O desenvolvimento de certos temas importantes da ficção de Clarice Lispector insere-se no contexto


da filosofia da existência, formado por aquelas doutrinas que, muito embora diferindo nas suas
conclusões, partem da mesma intuição kierkegaardiana do caráter pré-reflexivo, individual e dramático
da existência humana, tratando de problemas como a angústia, o nada, o fracasso, a linguagem, a
comunicação das consciências, alguns dos quais a filosofia tradicional ignorou ou deixou em segundo
plano. Não se pretende afirmar, com isso, nem que a ficcionista vá buscar as situações típicas de seus
personagens na filosofia existencial, nem que as intenções fundamentais de sua prosa só desse conjunto
de doutrinas recebam o impulso extra-artístico que as justifica e anima.

110
FENOMENOLOGIA E EXISTENCIALISMO

No entanto, é sempre possível encontrar, na literatura de ficção, principalmente na escala do


romance, uma concepção-do-mundo, inerente à obra considerada em si mesma, concepção esta que
deriva da atitude criadora do artista, configurando e interpretando a realidade. Qualquer que seja a
posição filosófica da escritora, o certo é que a concepção-de-mundo de Clarice Lispector tem marcantes
afinidades com a filosofia da existência, como no-lo revela, para darmos um só exemplo, dentro dos
limites deste ensaio, a experiência da náusea, que aparece nos contos e romances da autora de Laços
de família.

NUNES, B. O dorso do tigre. São Paulo: Perspectiva, 1976.

Com base na leitura e nos seus conhecimentos, analise as afirmativas.

I – De acordo com o autor, a concepção de mundo de Clarice Lispector faz com que sua obra seja
exclusivamente impulsionada pela filosofia sartreana, pois ela aborda a náusea como elemento central
nas suas histórias.

II – Literatura e filosofia são áreas do saber sem inter-relação, pois a ficção não tem correspondência
com a realidade; assim, como aponta Nunes, os temas filosóficos de Clarice Lispector são apenas fruto
de sua atitude criadora.

III – Segundo Nunes, Clarice Lispector tem afinidade com a filosofia da existência e isso se reflete nos
temas abordados nos seus romances e contos.

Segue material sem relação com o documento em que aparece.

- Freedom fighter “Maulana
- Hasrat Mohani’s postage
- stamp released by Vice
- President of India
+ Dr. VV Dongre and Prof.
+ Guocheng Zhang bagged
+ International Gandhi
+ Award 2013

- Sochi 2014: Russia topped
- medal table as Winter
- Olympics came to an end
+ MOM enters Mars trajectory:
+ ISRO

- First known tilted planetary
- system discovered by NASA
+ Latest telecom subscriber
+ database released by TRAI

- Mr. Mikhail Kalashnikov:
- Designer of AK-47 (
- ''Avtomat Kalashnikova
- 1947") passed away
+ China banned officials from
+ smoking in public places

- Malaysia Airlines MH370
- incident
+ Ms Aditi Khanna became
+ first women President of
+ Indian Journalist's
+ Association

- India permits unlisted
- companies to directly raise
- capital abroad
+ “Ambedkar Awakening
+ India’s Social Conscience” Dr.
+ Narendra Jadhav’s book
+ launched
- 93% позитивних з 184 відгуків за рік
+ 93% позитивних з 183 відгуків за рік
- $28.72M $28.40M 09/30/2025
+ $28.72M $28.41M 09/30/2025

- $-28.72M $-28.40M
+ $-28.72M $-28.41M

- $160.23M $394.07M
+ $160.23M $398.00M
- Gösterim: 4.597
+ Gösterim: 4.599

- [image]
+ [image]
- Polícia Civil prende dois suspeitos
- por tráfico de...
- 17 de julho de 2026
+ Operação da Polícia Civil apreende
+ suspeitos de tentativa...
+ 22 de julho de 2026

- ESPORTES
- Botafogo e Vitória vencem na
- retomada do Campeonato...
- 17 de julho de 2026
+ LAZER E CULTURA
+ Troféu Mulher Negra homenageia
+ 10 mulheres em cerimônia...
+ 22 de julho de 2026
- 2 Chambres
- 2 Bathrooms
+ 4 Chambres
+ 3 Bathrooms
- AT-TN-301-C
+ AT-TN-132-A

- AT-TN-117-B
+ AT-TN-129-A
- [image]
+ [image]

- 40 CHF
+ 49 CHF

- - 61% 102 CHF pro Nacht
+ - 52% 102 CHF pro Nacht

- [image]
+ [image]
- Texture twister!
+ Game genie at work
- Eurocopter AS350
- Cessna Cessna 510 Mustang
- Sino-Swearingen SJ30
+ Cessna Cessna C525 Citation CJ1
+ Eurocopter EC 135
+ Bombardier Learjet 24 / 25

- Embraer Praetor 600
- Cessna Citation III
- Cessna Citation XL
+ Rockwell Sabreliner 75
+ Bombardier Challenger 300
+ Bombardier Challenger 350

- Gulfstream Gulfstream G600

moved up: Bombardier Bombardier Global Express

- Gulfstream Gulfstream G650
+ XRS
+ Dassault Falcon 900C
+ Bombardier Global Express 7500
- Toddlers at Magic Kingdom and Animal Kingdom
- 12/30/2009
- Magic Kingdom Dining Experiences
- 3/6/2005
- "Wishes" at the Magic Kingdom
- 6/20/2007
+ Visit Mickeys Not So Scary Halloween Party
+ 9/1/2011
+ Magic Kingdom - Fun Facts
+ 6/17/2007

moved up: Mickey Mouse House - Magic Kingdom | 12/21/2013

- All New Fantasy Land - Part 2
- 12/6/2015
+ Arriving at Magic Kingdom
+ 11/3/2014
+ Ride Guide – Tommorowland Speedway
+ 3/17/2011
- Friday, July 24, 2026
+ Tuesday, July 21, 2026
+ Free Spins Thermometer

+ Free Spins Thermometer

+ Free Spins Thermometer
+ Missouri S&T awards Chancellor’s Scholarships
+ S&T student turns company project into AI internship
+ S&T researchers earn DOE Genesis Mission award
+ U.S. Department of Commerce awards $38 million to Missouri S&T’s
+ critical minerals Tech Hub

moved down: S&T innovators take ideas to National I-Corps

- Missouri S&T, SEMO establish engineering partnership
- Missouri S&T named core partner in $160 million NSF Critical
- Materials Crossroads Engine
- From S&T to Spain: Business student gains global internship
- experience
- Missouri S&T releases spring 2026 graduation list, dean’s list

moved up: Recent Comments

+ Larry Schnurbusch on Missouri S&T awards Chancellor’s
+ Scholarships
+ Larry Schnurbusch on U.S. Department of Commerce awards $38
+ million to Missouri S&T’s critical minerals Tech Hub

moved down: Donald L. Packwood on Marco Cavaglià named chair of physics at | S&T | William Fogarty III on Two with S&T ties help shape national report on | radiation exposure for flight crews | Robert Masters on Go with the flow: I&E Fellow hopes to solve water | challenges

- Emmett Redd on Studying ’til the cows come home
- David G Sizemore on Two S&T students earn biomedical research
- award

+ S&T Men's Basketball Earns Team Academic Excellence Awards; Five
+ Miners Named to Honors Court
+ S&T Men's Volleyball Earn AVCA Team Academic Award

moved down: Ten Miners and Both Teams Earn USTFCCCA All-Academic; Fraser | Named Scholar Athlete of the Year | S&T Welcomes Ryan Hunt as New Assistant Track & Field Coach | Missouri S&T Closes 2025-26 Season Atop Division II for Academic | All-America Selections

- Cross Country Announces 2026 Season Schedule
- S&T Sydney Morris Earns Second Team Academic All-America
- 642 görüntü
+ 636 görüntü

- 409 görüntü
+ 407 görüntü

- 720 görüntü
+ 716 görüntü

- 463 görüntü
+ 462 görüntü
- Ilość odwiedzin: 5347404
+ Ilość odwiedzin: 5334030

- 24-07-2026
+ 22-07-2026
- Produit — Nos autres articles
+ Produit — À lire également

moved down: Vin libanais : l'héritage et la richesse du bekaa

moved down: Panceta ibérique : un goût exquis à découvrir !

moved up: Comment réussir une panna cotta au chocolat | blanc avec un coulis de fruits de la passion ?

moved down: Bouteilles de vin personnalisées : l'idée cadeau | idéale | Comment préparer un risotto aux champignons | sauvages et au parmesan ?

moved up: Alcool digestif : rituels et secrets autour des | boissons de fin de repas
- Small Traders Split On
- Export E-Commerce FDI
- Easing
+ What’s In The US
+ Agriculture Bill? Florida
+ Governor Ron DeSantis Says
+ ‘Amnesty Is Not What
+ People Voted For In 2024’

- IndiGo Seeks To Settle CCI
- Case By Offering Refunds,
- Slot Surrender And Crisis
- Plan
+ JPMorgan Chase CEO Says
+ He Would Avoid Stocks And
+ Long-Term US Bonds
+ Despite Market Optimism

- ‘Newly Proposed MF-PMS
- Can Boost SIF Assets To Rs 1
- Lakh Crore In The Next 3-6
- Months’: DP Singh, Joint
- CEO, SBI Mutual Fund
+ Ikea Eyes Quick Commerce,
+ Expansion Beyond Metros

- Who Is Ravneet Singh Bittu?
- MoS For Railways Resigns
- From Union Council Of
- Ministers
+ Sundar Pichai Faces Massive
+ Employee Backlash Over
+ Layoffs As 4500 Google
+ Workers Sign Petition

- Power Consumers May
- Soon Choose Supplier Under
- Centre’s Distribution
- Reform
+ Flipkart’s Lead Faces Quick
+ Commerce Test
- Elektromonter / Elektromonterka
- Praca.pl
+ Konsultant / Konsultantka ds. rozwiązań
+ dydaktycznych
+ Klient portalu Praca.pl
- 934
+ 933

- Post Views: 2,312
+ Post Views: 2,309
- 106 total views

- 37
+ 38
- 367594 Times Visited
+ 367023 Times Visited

É correto o que se afirma em:

A) I, II e III.

B) I e II, apenas.

C) II e III, apenas.

D) I e III, apenas.

E) III, apenas.

Resposta correta: alternativa E.

Análise da questão

Justificativa: o autor afirma que Clarice Lispector tem uma concepção de mundo afim com a filosofia
da existência e que isso pode ser percebido nos seus textos. Ele não afirma que sua fonte exclusiva de
impulso seja a filosofia de Sartre. Literatura e filosofia apresentam inter-relação, como aponta o crítico.